Start of Block

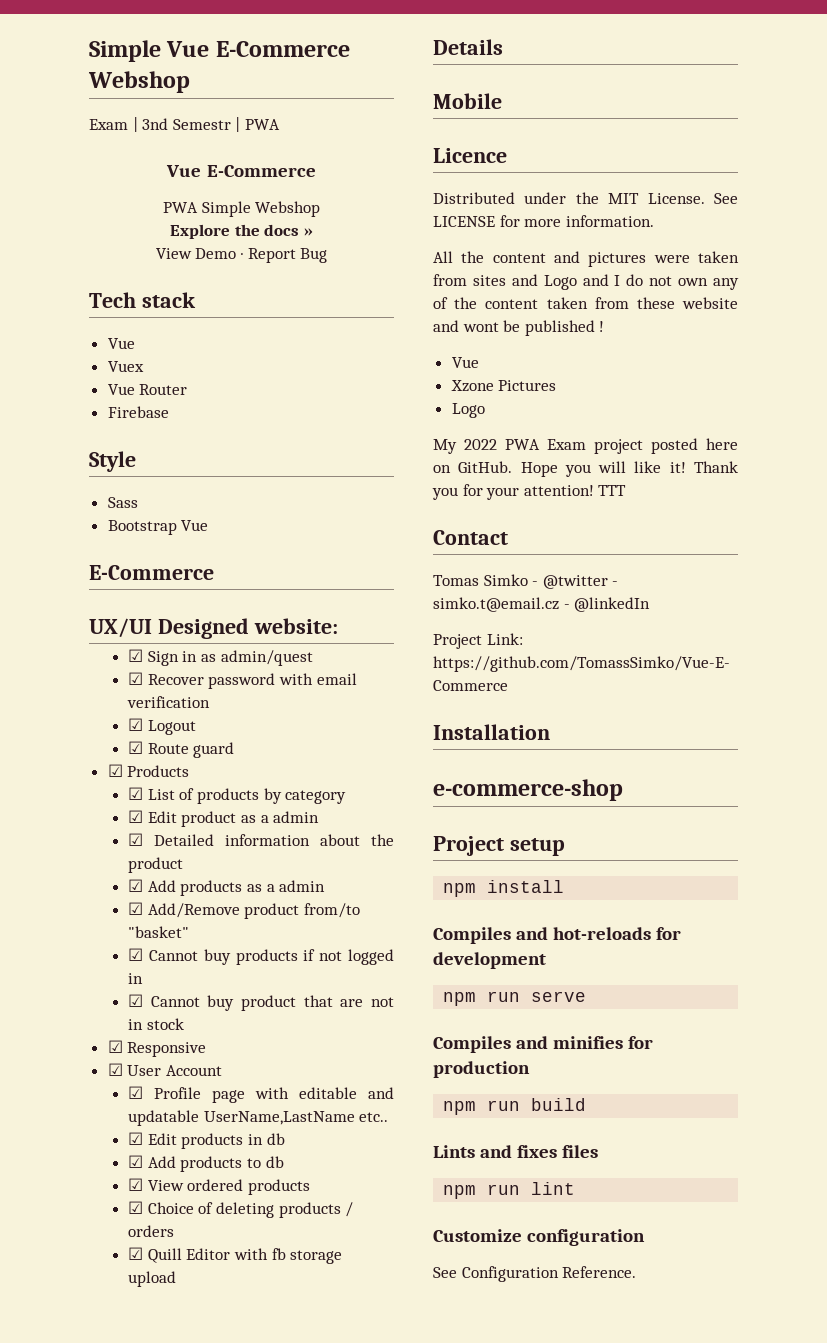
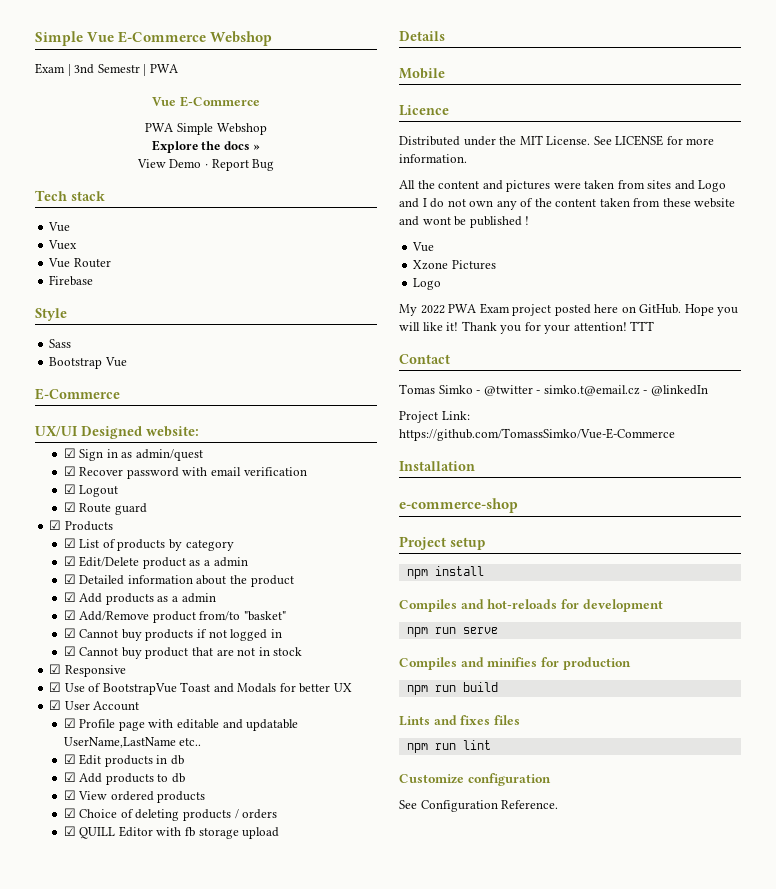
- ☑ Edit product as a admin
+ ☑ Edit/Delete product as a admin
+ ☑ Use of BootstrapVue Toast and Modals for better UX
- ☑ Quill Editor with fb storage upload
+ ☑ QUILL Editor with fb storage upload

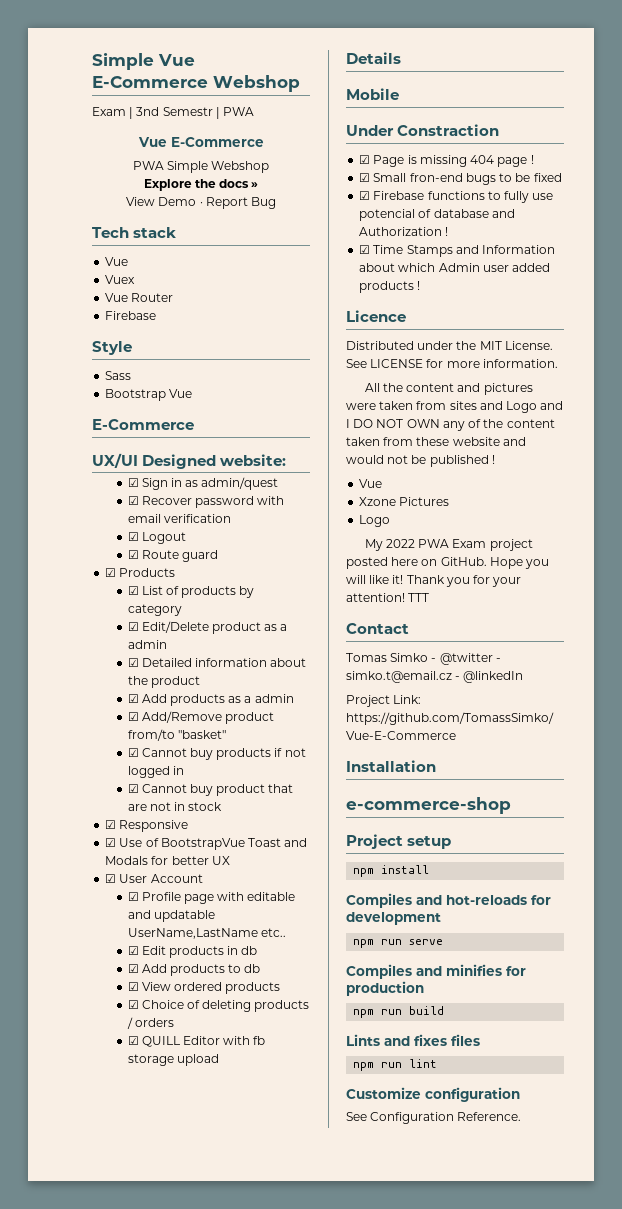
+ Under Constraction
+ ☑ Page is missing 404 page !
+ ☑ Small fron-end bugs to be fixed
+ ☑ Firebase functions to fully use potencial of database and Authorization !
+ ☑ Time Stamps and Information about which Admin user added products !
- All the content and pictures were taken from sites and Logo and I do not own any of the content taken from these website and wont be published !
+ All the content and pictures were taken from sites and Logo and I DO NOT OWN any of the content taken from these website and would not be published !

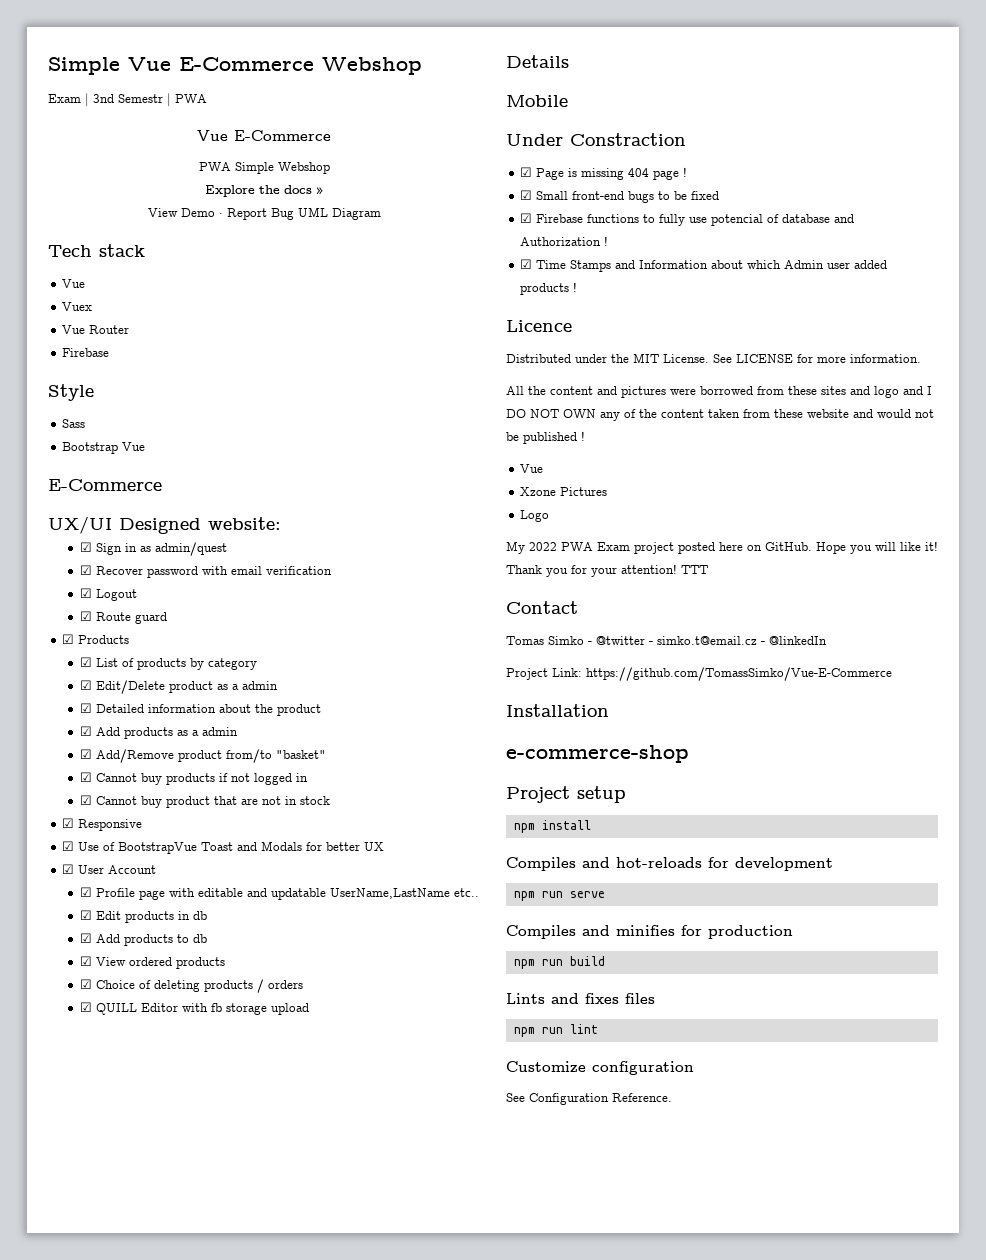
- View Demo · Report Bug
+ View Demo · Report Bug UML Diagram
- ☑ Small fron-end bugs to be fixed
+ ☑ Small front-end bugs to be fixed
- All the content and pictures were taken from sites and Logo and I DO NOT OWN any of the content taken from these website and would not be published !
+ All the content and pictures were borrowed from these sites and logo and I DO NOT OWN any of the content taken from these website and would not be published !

End of Block

- _Exercise description_: What lines above contain the word "Small"? Please copy each one.

- _Answer section_:
+ ☑ Small fron-end bugs to be fixed
- ☑ Small fron-end bugs to be fixed
+ ☑ Small front-end bugs to be fixed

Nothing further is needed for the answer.